--- Assigned task ---
Set down every entry exactly as given. Pictures are to be left out.

(Beginning of Supplied information)

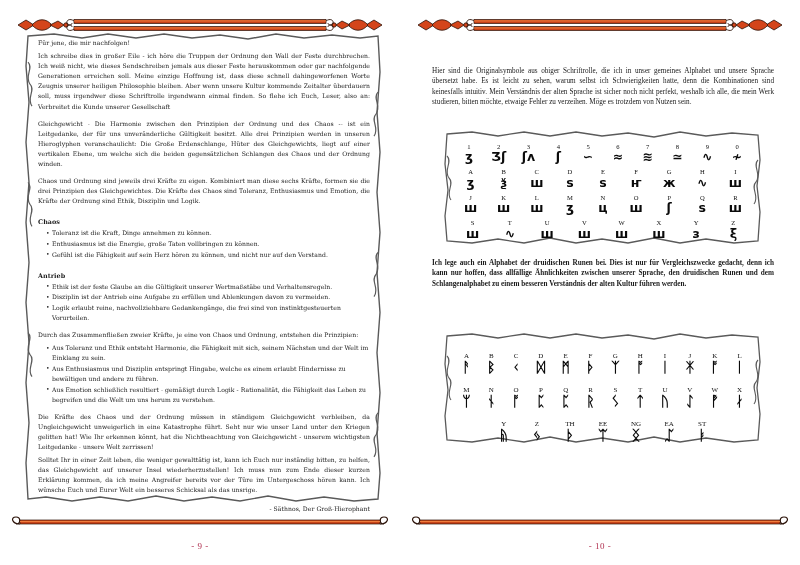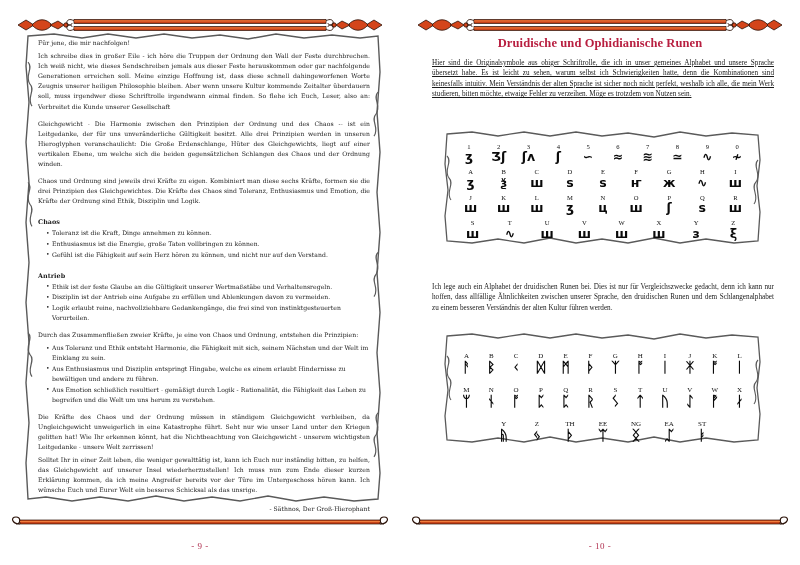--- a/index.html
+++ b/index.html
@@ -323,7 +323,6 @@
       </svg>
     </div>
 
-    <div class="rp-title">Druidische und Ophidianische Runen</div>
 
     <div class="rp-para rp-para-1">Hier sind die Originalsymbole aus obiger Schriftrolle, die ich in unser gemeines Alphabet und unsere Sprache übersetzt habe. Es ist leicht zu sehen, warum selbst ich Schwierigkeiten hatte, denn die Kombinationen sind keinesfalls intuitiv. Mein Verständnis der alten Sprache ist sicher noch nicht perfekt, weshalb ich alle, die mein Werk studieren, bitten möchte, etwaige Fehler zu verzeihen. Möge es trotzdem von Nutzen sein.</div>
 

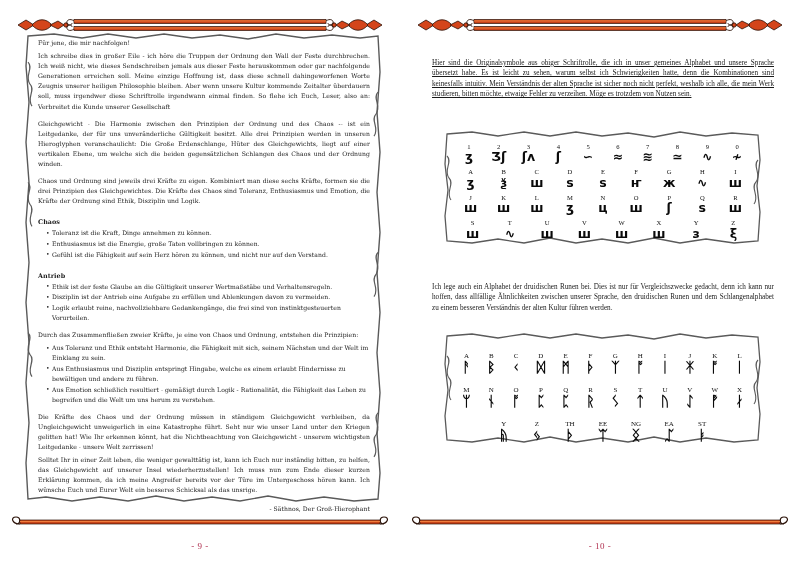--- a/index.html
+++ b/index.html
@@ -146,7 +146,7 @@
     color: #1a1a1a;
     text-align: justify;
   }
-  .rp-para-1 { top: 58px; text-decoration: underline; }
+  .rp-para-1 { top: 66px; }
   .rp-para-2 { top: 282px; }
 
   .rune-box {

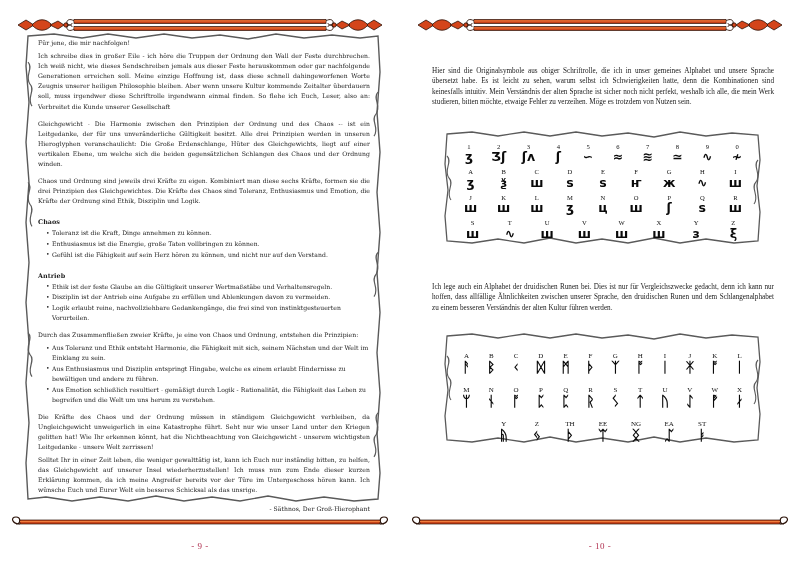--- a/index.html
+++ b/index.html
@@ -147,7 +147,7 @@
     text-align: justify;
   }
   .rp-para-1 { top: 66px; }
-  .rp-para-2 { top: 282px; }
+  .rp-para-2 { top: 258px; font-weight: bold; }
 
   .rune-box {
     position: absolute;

(End of Supplied information)

--- Written solution ---
--- a/index.html
+++ b/index.html
@@ -323,7 +323,6 @@
       </svg>
     </div>
 
-    <div class="rp-title">Druidische und Ophidianische Runen</div>
 
     <div class="rp-para rp-para-1">Hier sind die Originalsymbole aus obiger Schriftrolle, die ich in unser gemeines Alphabet und unsere Sprache übersetzt habe. Es ist leicht zu sehen, warum selbst ich Schwierigkeiten hatte, denn die Kombinationen sind keinesfalls intuitiv. Mein Verständnis der alten Sprache ist sicher noch nicht perfekt, weshalb ich alle, die mein Werk studieren, bitten möchte, etwaige Fehler zu verzeihen. Möge es trotzdem von Nutzen sein.</div>
 

--- a/index.html
+++ b/index.html
@@ -146,7 +146,7 @@
     color: #1a1a1a;
     text-align: justify;
   }
-  .rp-para-1 { top: 58px; text-decoration: underline; }
+  .rp-para-1 { top: 66px; }
   .rp-para-2 { top: 282px; }
 
   .rune-box {

--- a/index.html
+++ b/index.html
@@ -147,7 +147,7 @@
     text-align: justify;
   }
   .rp-para-1 { top: 66px; }
-  .rp-para-2 { top: 282px; }
+  .rp-para-2 { top: 258px; font-weight: bold; }
 
   .rune-box {
     position: absolute;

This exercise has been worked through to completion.